Jika pembatasan kelahiran itu dilatarbelakangi oleh sikap takut miskin, takut anak tidak kebagian rizki, dan yang semisalnya, maka yang demikian ini hukumnya haram. Namun, keharaman tersebut lebih disebabkan keharaman faktor eksternal. Saya pun tidak memungkiri bahwa memperbanyak keturunan merupakan perkara yang sangat dianjurkan oleh syariat. Namun, apakah usaha untuk memperbanyak keturunan itu hukumnya wajib? Dan bagaimana dengan hukum asal dari pembatasan kelahiran itu sendiri?

Konsekuensi logis dari pendapat yang mengatakan bahwa pembatasan kelahiran itu hukumnya haram adalah kewajiban untuk berusaha memperbanyak anak/keturunan. Bukankah demikian? Pendapat ini biasanya berdalil dengan hadits: 

تَزَوَّجُوْا الْوَدُوْدَ الْوَلُوْدَ فَإِنِّي مُكَاثِرٌ بِكُمُ الْأُمَمَ [يَوْمَ الْقِيَامَةِ]
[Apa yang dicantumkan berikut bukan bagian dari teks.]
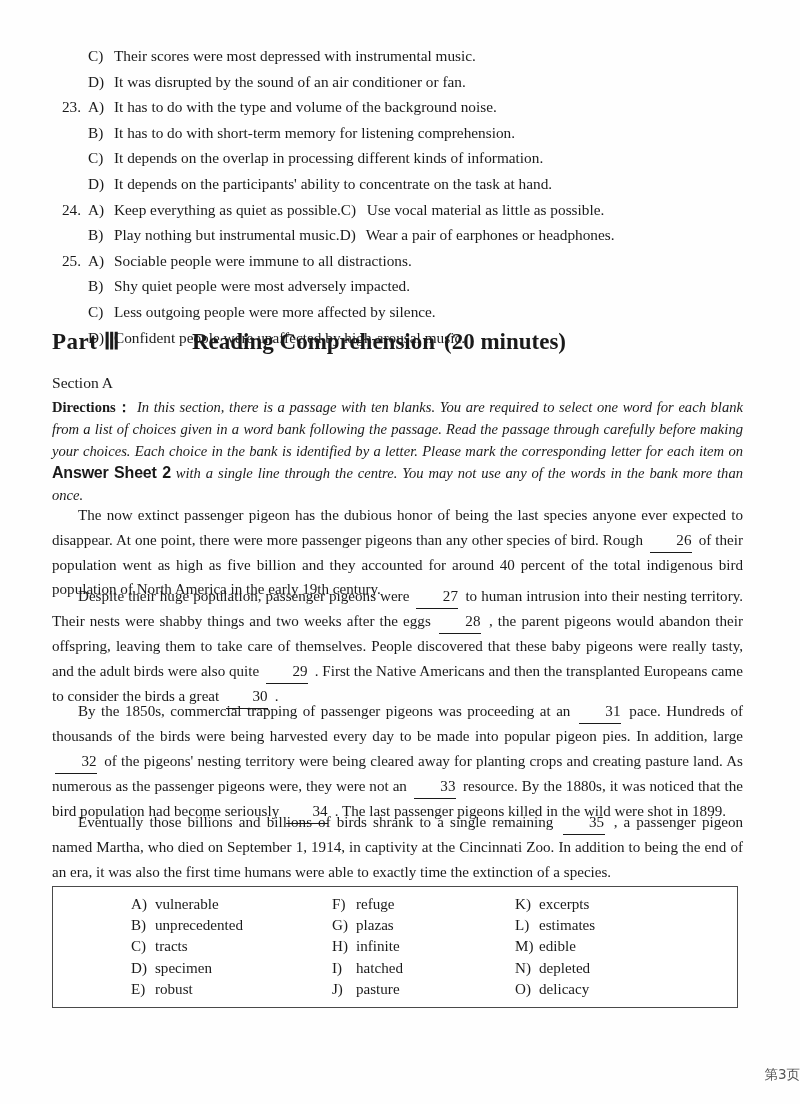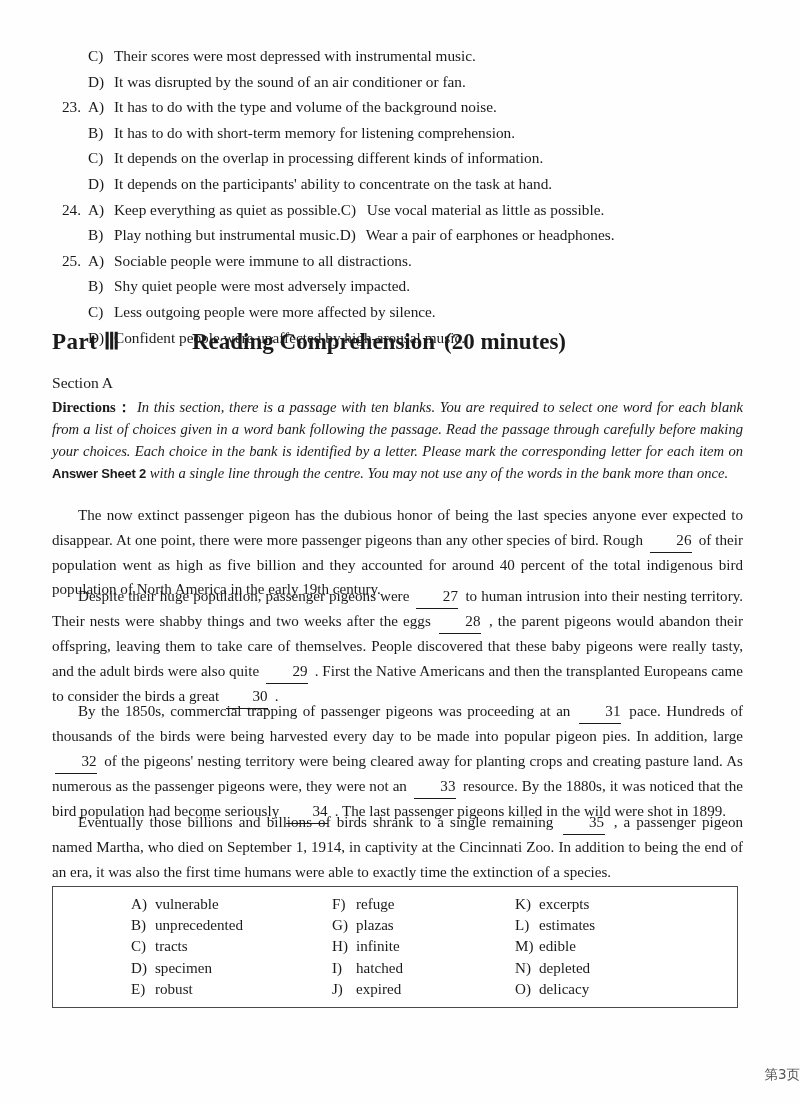--- a/index.html
+++ b/index.html
@@ -99,21 +99,21 @@
   }
   .directions .dir-label {
     font-style: normal;
     font-weight: bold;
     font-family: "Liberation Serif", serif;
   }
   .directions .ans-sheet {
     font-style: normal;
     font-weight: bold;
     font-family: "Liberation Sans", sans-serif;
-    font-size: 13px;
+    font-size: 16px;
     letter-spacing: -0.2px;
   }
 
   
   .passage {
     position: absolute;
     left: 52px;
     width: 691px;
     font-size: 15.1px;
     line-height: 24.6px;
@@ -399,21 +399,21 @@
             <span class="wb-word">depleted</span>
           </span>
         </div>
         <div class="wb-row">
           <span class="wb-cell c1">
             <span class="wb-key">E)</span>
             <span class="wb-word">robust</span>
           </span>
           <span class="wb-cell c2">
             <span class="wb-key">J)</span>
-            <span class="wb-word">expired</span>
+            <span class="wb-word">pasture</span>
           </span>
           <span class="wb-cell c3">
             <span class="wb-key">O)</span>
             <span class="wb-word">delicacy</span>
           </span>
         </div>
       </div>
   </div>
 
   <div class="footer">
“Nikahilah wanita yang subur dan penyayang. Karena sesungguhnya aku berbangga dengan banyaknya jumlah kalian [di hari Kiamat].” [Riwayat Abū Dāwūd dalam as-Sunan I/625/2050, al-Hākim II/176/2685, al-Baihaqi dalam as-Sunan al-Kubrā VII/81/13253, Abū Nu'aim dalam al-Hilyah IV/219, dan lain-lain. Hadits ini dinyatakan valid oleh Syaikh al-Albāni

Hadits tersebut secara eksplisit menganjurkan kaum muslimin untuk memperbanyak keturunan. Hanya saja, pertanyaannya, apakah usaha memperbanyak keturunan tersebut sifatnya wajib? Menurut pendapat yang mengharamkan pembatasan kelahiran, maka seharusnya menjawab: iya. 

Sekiranya kita berpendapat bahwa usaha memperbanyak keturunan itu wajib, maka sebagai konsekuensinya, apabila seorang suami mendapatkan isteri yang mandul, maka ia wajib berusaha untuk menikah lagi, dalam rangka untuk memperbanyak keturunan. Demikian pula halnya apabila isteri mendapati suami yang mandul. Bukankah demikian? Sependek yang saya ketahui, tidak ada seorang pun ulama, atau fuqahā` yang berpendapat demikian. Artinya, seorang suami boleh saja bermonogami dengan seorang isteri yang mandul, dan ber-istimtā’ (bersenang-senang) dengannya tanpa merasa ‘terganggu’ oleh kehadiran anak. Begitu pula halnya dengan isteri. 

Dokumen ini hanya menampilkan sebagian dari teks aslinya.